To do: Go through the data below and gather each line containing "quick".

Material shown:
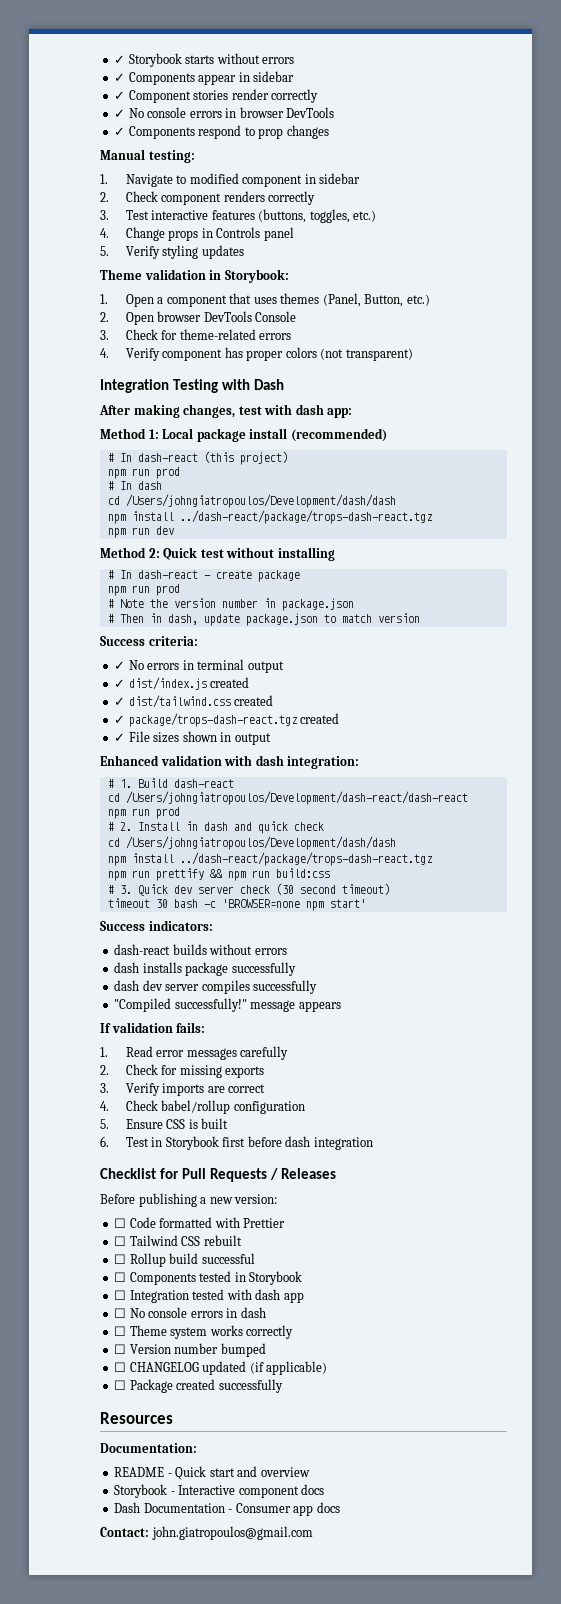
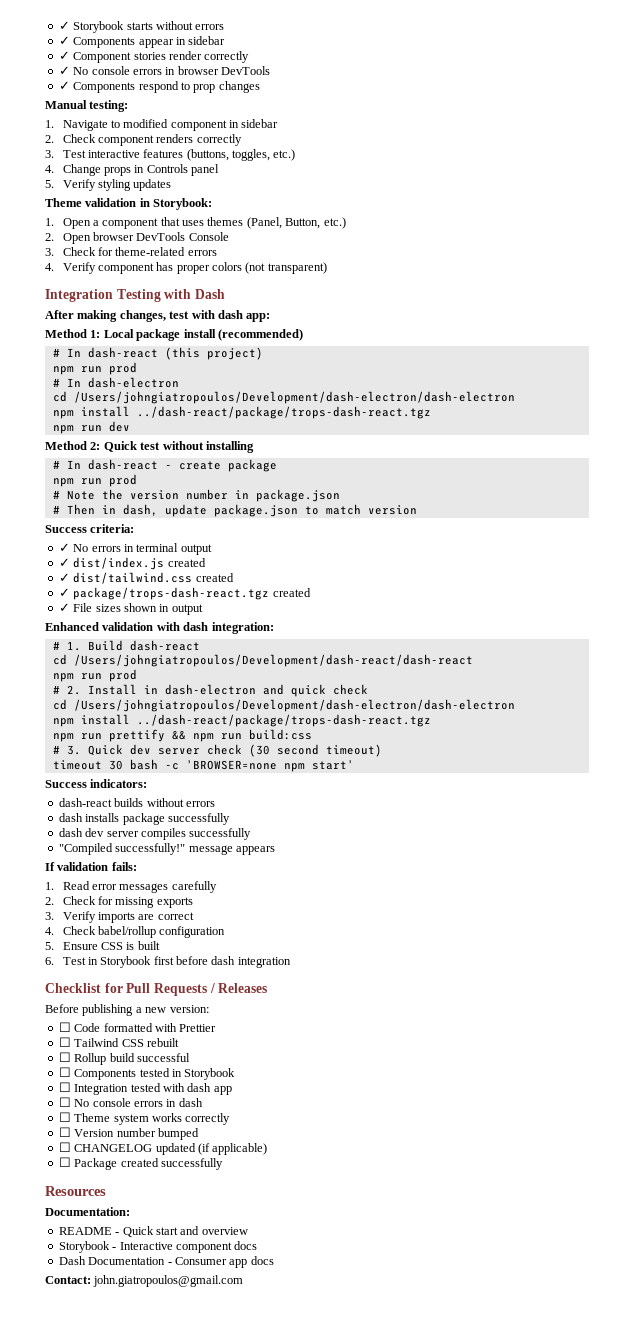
- # In dash
- cd /Users/johngiatropoulos/Development/dash/dash
+ # In dash-electron
+ cd /Users/johngiatropoulos/Development/dash-electron/dash-electron
- # 2. Install in dash and quick check
- cd /Users/johngiatropoulos/Development/dash/dash
+ # 2. Install in dash-electron and quick check
+ cd /Users/johngiatropoulos/Development/dash-electron/dash-electron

The answer:
- # 2. Install in dash and quick check
+ # 2. Install in dash-electron and quick check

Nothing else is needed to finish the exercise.